Directions for this task: With the pictures omitted, set down exactly the lines from the one that contains "padding-right: 34px ->" through the last line of the data.

Before-and-after page screenshots

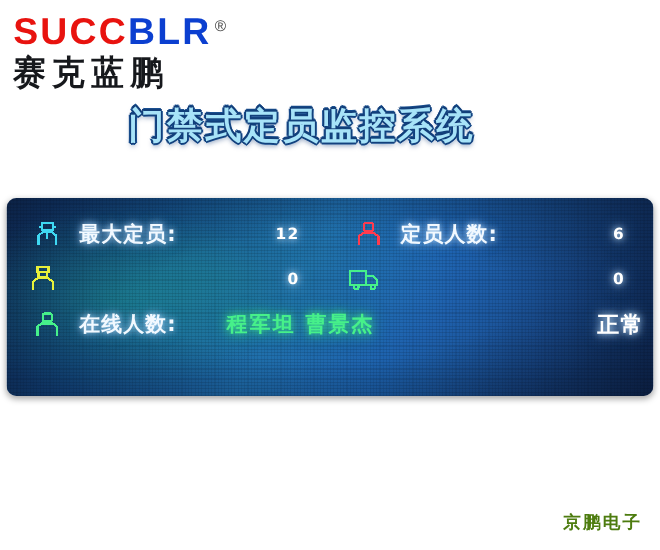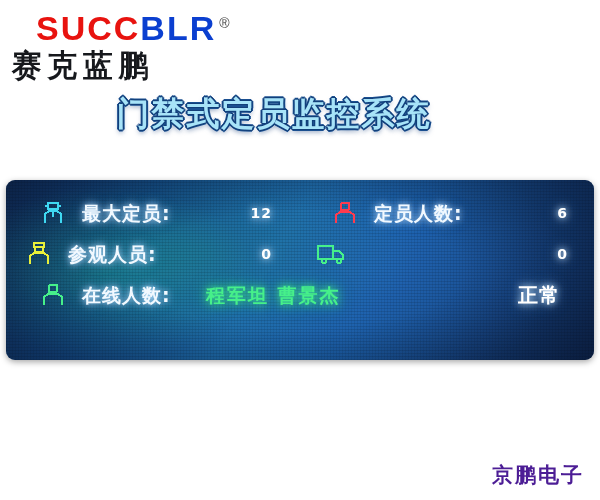"SUCCBLR ®" #logo-wordmark { margin-left: 24px -> none }
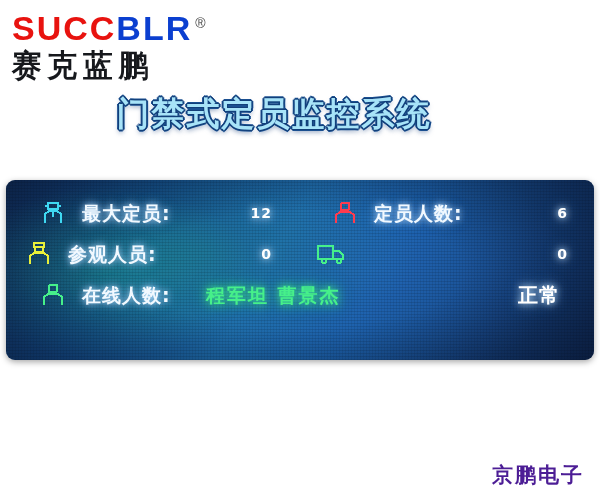"最大定员:" .led-cell { padding-left: 32px -> 22px }
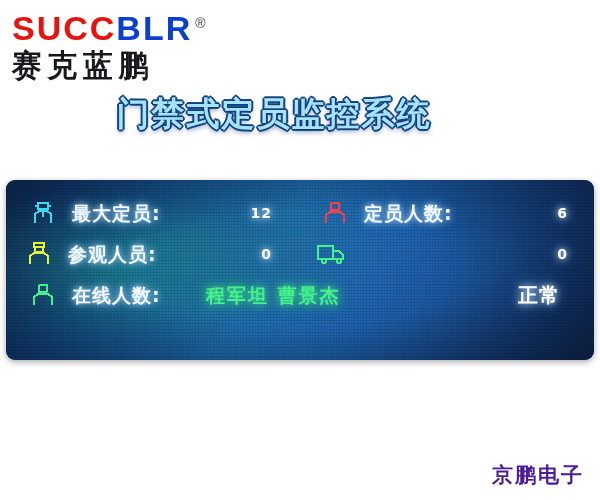"参观人员:" span.led-label { html: <span>参观人员:</span> -> none }
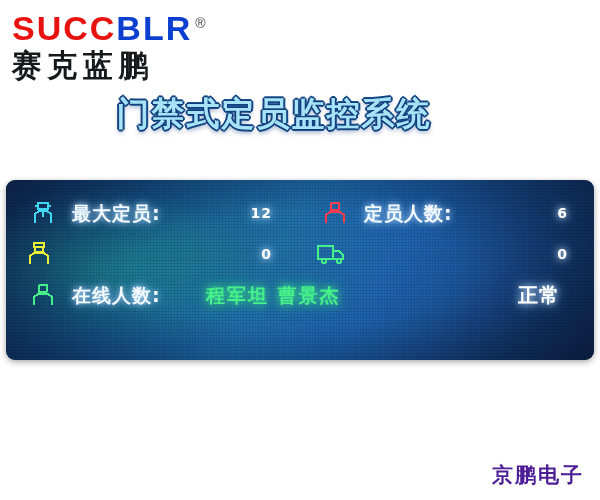"正常" .led-status { padding-right: 34px -> 9px }
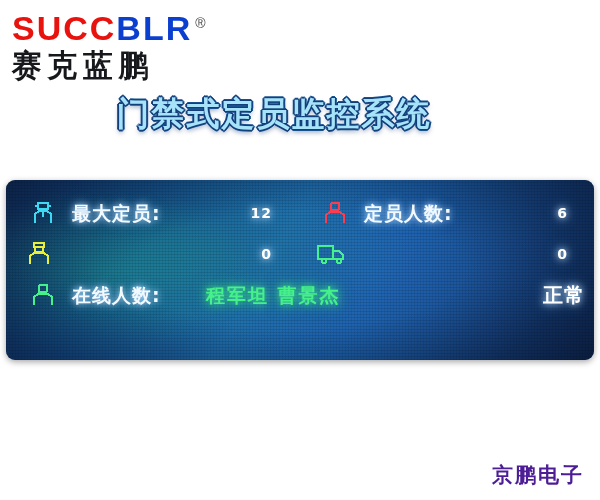"京鹏电子" #footer-brand { color: #4c1d95 -> #4d7c0f; font-size: 21px -> 16px }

Result below:
"正常" .led-status { padding-right: 34px -> 9px }
"京鹏电子" #footer-brand { color: #4c1d95 -> #4d7c0f; font-size: 21px -> 16px }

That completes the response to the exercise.